__What is needed__: The word "extrapolate" marks the lines you need; copy each of them from the data.

__Records provided__:
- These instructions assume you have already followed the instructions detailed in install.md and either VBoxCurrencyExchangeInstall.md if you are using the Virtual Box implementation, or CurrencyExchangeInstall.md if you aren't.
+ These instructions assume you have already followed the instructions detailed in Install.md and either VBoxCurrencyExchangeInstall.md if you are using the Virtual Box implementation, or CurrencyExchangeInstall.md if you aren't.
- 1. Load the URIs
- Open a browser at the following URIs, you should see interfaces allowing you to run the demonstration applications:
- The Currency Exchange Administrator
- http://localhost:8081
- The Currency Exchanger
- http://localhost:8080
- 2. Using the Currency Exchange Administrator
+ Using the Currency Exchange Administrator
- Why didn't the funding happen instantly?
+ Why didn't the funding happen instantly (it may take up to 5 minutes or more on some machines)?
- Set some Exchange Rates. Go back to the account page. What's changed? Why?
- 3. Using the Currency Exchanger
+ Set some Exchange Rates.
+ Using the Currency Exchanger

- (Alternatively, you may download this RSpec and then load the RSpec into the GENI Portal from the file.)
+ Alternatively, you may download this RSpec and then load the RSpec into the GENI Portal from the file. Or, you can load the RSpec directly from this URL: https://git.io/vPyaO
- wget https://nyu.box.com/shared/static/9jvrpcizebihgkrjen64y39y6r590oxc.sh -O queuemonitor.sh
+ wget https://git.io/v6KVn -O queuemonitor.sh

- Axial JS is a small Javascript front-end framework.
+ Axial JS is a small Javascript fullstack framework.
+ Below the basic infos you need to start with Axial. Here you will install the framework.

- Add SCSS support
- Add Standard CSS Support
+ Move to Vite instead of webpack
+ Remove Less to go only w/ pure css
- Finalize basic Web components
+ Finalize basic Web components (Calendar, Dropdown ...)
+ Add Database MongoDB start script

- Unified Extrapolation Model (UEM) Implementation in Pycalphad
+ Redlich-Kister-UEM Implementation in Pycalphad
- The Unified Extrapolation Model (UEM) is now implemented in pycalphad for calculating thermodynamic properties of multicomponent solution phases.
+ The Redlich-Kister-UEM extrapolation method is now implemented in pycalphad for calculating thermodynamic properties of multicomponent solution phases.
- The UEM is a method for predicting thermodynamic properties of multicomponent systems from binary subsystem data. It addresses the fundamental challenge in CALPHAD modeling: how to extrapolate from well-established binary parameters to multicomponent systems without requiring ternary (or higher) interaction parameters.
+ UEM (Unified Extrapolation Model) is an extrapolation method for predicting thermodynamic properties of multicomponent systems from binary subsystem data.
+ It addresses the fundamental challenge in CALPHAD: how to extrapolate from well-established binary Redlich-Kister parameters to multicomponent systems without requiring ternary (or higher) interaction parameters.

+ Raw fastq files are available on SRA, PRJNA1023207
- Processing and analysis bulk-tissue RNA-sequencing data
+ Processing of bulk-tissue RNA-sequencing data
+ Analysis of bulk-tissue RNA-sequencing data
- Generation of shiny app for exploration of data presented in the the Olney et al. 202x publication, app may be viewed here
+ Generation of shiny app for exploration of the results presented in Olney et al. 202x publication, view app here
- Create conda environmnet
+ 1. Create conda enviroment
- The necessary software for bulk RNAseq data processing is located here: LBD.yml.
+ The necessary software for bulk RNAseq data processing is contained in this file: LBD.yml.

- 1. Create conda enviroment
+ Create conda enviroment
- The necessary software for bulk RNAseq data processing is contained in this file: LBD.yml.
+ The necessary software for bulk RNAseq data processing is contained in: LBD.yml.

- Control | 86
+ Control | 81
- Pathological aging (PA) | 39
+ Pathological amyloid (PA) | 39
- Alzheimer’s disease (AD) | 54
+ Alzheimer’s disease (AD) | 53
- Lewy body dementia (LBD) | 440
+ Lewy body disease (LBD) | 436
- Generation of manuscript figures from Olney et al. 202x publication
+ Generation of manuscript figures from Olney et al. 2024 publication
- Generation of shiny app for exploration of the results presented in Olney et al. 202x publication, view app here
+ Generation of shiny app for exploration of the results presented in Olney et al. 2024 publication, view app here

__Response below__:
- The UEM is a method for predicting thermodynamic properties of multicomponent systems from binary subsystem data. It addresses the fundamental challenge in CALPHAD modeling: how to extrapolate from well-established binary parameters to multicomponent systems without requiring ternary (or higher) interaction parameters.
+ It addresses the fundamental challenge in CALPHAD: how to extrapolate from well-established binary Redlich-Kister parameters to multicomponent systems without requiring ternary (or higher) interaction parameters.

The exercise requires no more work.